Startled from his awful trance, the vicar turned from the window. Charles Henley was staring at him, and his narrow face was deathly pale.
“Look… look at him!”
He was pointing toward the stranger.
That fellow had slumped back upon the chaise-lounge, and appeared to have suffered a fainting fit. His face was red, and his whole form twitched and shuddered like a landed fish. His hands clutched about his throat. Rev. Stewart, heedless now, crossed the room and
seized the man by the shoulders.
“Who are you? What calamity have you brought upon us? In the name of God, speak!”
“Henry…” his neighbour groaned, from the window. But the vicar paid no heed. He had begun to think that this might be the final hour for all of them, and before he went thus unprepared before his God, he would at all costs know the reason.
The stranger’s convulsions seemed to ease a little at his touch. He clutched the vicar’s arm, and his hand was hot as fire.
“It’s me! Don’t you get it? It’s me! I don’t belong here. And now it’s all dissolving.”
“God would not permit such a thing. You must be in error.”
“You saw it, right? It’s all coming undone.”
The vicar chewed his lip.
“If this be true..”
“It is!”
“How long, then?”
“Just a matter of time.”
“Is there nothing that can be done?”
“One thing.” The stranger put his arms around the vicar’s shoulder’s, and they huddled there, in a most unseemly embrace. “Kill me. Nothing else for it. You’re going to have to kill me.”
“For God’s sake, man…”
“It might not even work. But it’s your only chance.”

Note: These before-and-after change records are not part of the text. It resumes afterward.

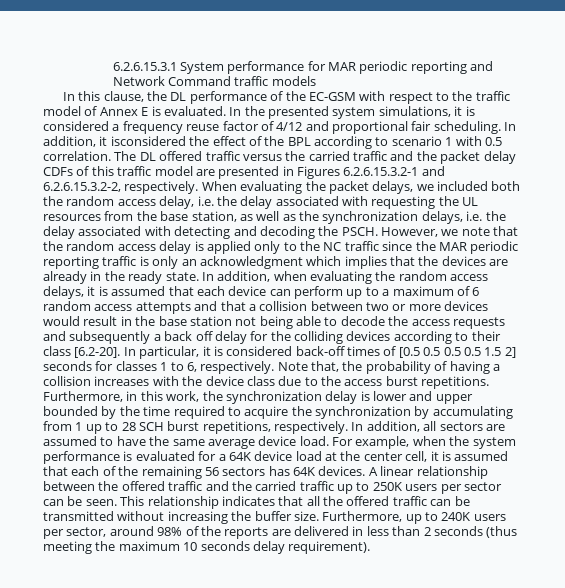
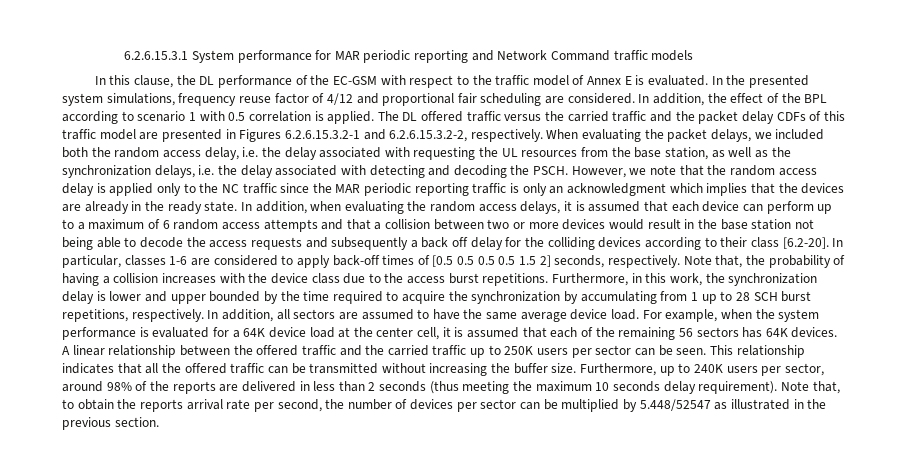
- In the presented system simulations, it is considered a frequency reuse factor of 4/12 and proportional fair scheduling. In addition, it isconsidered the effect of the BPL according to scenario 1 with 0.5 correlation.
+ In the presented system simulations, frequency reuse factor of 4/12 and proportional fair scheduling are considered. In addition, the effect of the BPL according to scenario 1 with 0.5 correlation is applied.
- In addition, when evaluating the random access delays, it is assumed that each device can perform up to a maximum of 6 random access attempts and that a collision between two or more devices would result in the base station not being able to decode the access requests and subsequently a back off delay for the colliding devices according to their class [6.2-20]. In particular, it is considered back-off times of [0.5 0.5 0.5 0.5 1.5 2] seconds for classes 1 to 6, respectively.
+ In addition, when evaluating the random access delays, it is assumed that each device can perform up to a maximum of 6 random access attempts and that a collision between two or more devices would result in the base station not being able to decode the access requests and subsequently a back off delay for the colliding devices according to their class [6.2-20]. In particular, classes 1-6 are considered to apply back-off times of [0.5 0.5 0.5 0.5 1.5 2] seconds, respectively.
+ Note that, to obtain the reports arrival rate per second, the number of devices per sector can be multiplied by 5.448/52547 as illustrated in the previous section.

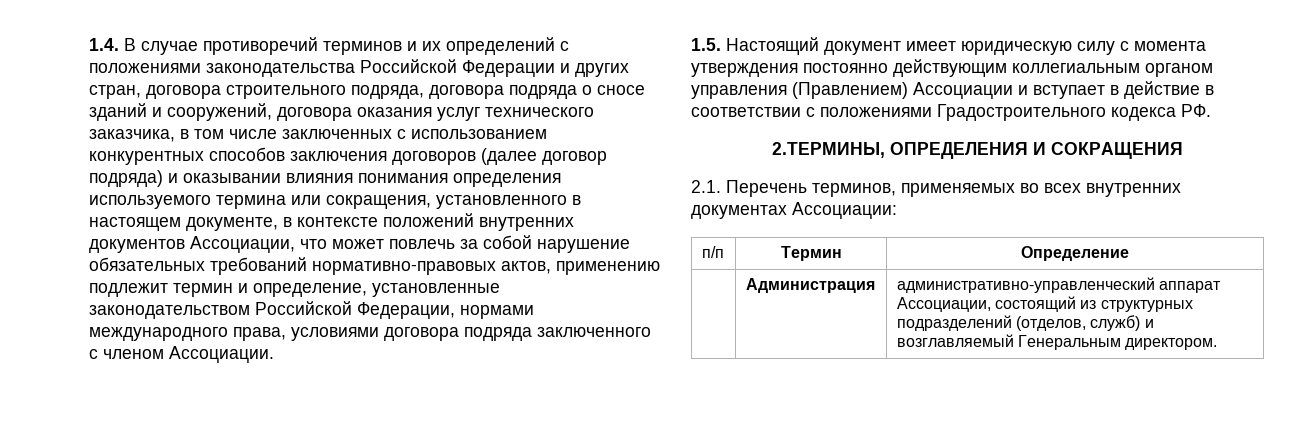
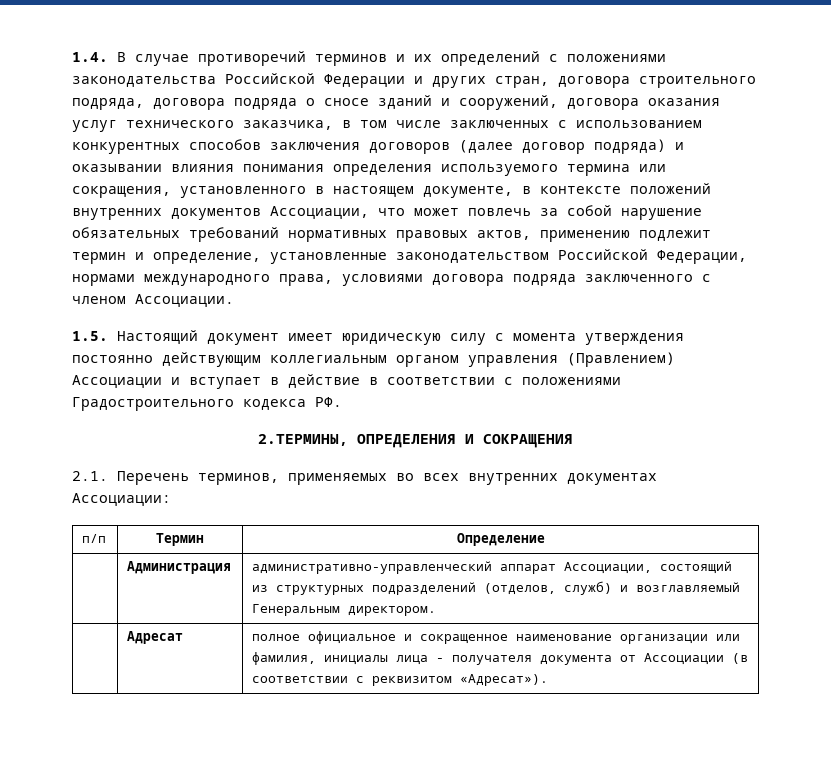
- 1.4. В случае противоречий терминов и их определений с положениями законодательства Российской Федерации и других стран, договора строительного подряда, договора подряда о сносе зданий и сооружений, договора оказания услуг технического заказчика, в том числе заключенных с использованием конкурентных способов заключения договоров (далее договор подряда) и оказывании влияния понимания определения используемого термина или сокращения, установленного в настоящем документе, в контексте положений внутренних документов Ассоциации, что может повлечь за собой нарушение обязательных требований нормативно-правовых актов, применению подлежит термин и определение, установленные законодательством Российской Федерации, нормами международного права, условиями договора подряда заключенного с членом Ассоциации.
+ 1.4. В случае противоречий терминов и их определений с положениями законодательства Российской Федерации и других стран, договора строительного подряда, договора подряда о сносе зданий и сооружений, договора оказания услуг технического заказчика, в том числе заключенных с использованием конкурентных способов заключения договоров (далее договор подряда) и оказывании влияния понимания определения используемого термина или сокращения, установленного в настоящем документе, в контексте положений внутренних документов Ассоциации, что может повлечь за собой нарушение обязательных требований нормативных правовых актов, применению подлежит термин и определение, установленные законодательством Российской Федерации, нормами международного права, условиями договора подряда заключенного с членом Ассоциации.
+ | Адресат | полное официальное и сокращенное наименование организации или фамилия, инициалы лица - получателя документа от Ассоциации (в соответствии с реквизитом «Адресат»).

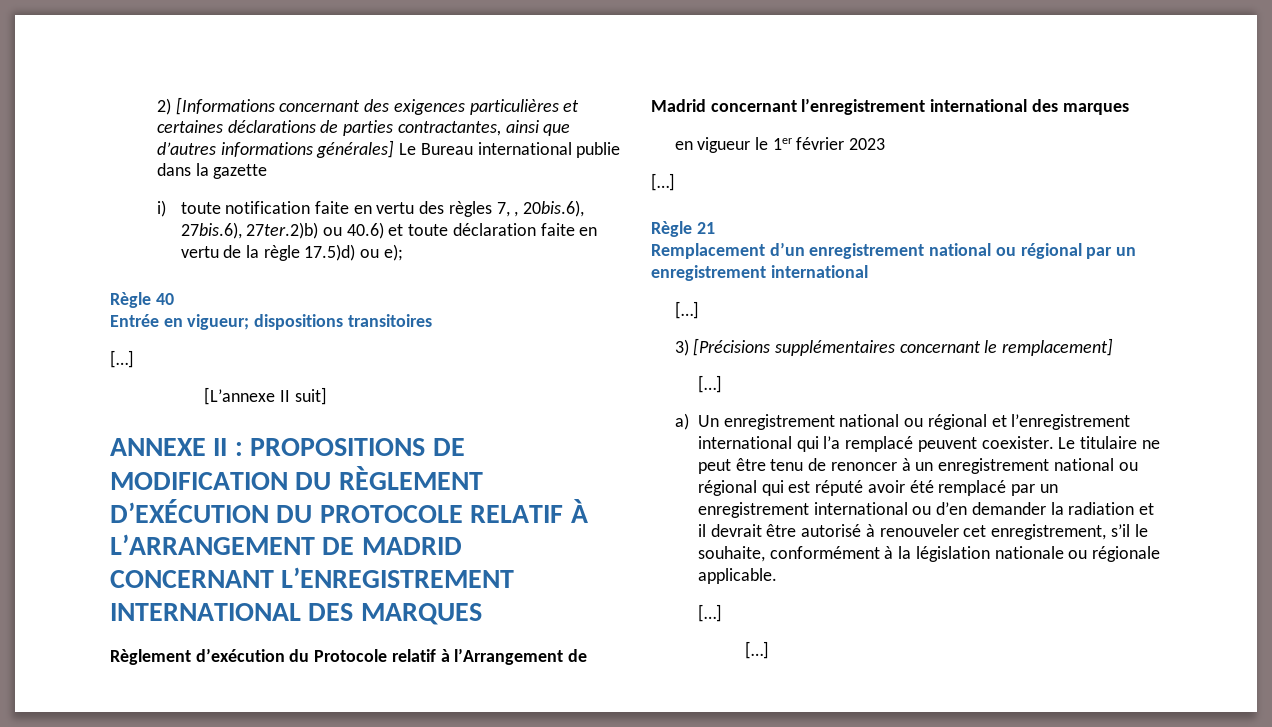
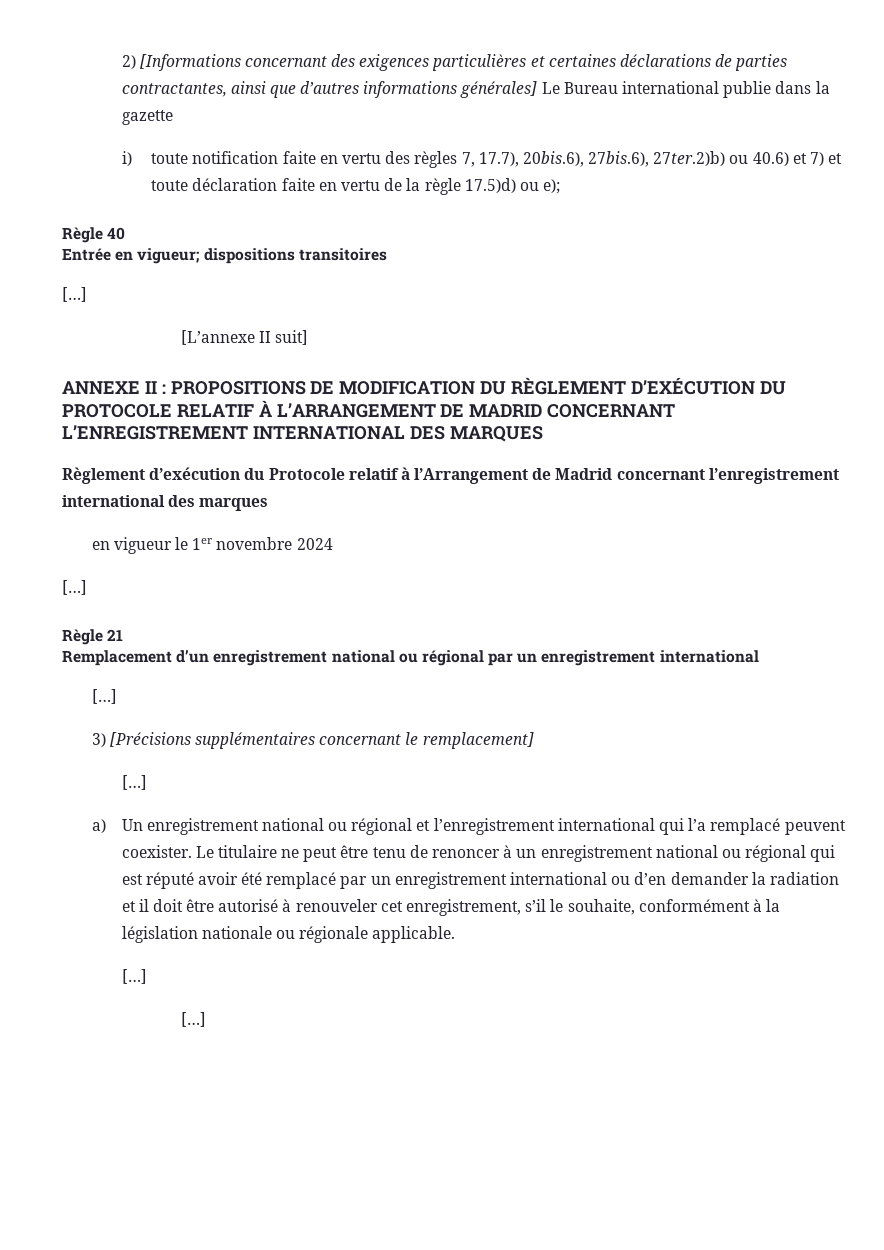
- i) toute notification faite en vertu des règles 7, , 20bis.6), 27bis.6), 27ter.2)b) ou 40.6) et toute déclaration faite en vertu de la règle 17.5)d) ou e);
+ i) toute notification faite en vertu des règles 7, 17.7), 20bis.6), 27bis.6), 27ter.2)b) ou 40.6) et 7) et toute déclaration faite en vertu de la règle 17.5)d) ou e);
- en vigueur le 1er février 2023
+ en vigueur le 1er novembre 2024
- Le titulaire ne peut être tenu de renoncer à un enregistrement national ou régional qui est réputé avoir été remplacé par un enregistrement international ou d’en demander la radiation et il devrait être autorisé à renouveler cet enregistrement, s’il le souhaite, conformément à la législation nationale ou régionale applicable.
+ Le titulaire ne peut être tenu de renoncer à un enregistrement national ou régional qui est réputé avoir été remplacé par un enregistrement international ou d’en demander la radiation et il doit être autorisé à renouveler cet enregistrement, s’il le souhaite, conformément à la législation nationale ou régionale applicable.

There were many things Henry Stewart might have said in that moment, but he found, when visited by the recollection of the looming void, that he could not articulate them.
Faintly he heard Charles Henley’s voice: “Henry? Henry! The world is gone! God save us!”
Rev. Stewart’s face was close now, mere inches from the stranger’s.
“What is your name?” he said. “Your name, pilgrim, if men have names from whence you come.”
“Harris. My name’s Harris.”
“Harris. May God have mercy on your soul. And mine.”
So this was the choice his God was pleased to lay before him. This the dread dilemma of which he’d had premonition. Too late for Bridlington – but was there not a world beyond, that might yet be delivered to Salvation? This was the question which tormented him, as those moments dwindled to their doom.
Bridlington lost; the remainder of Creation in the balance. And he must make the choice, however in his depths he might abhor it.
His hands, acting as though guided by a Will beyond his own, had closed around Harris’s throat. Still the prayers and weeping of Charles Henley could be faintly heard. Henry Stewart was set on committing an Act which would place him forever out of sight of his God, and he could only wonder if the forfeiture of his soul would stand payment enough for the prevention of the nearing Armageddon.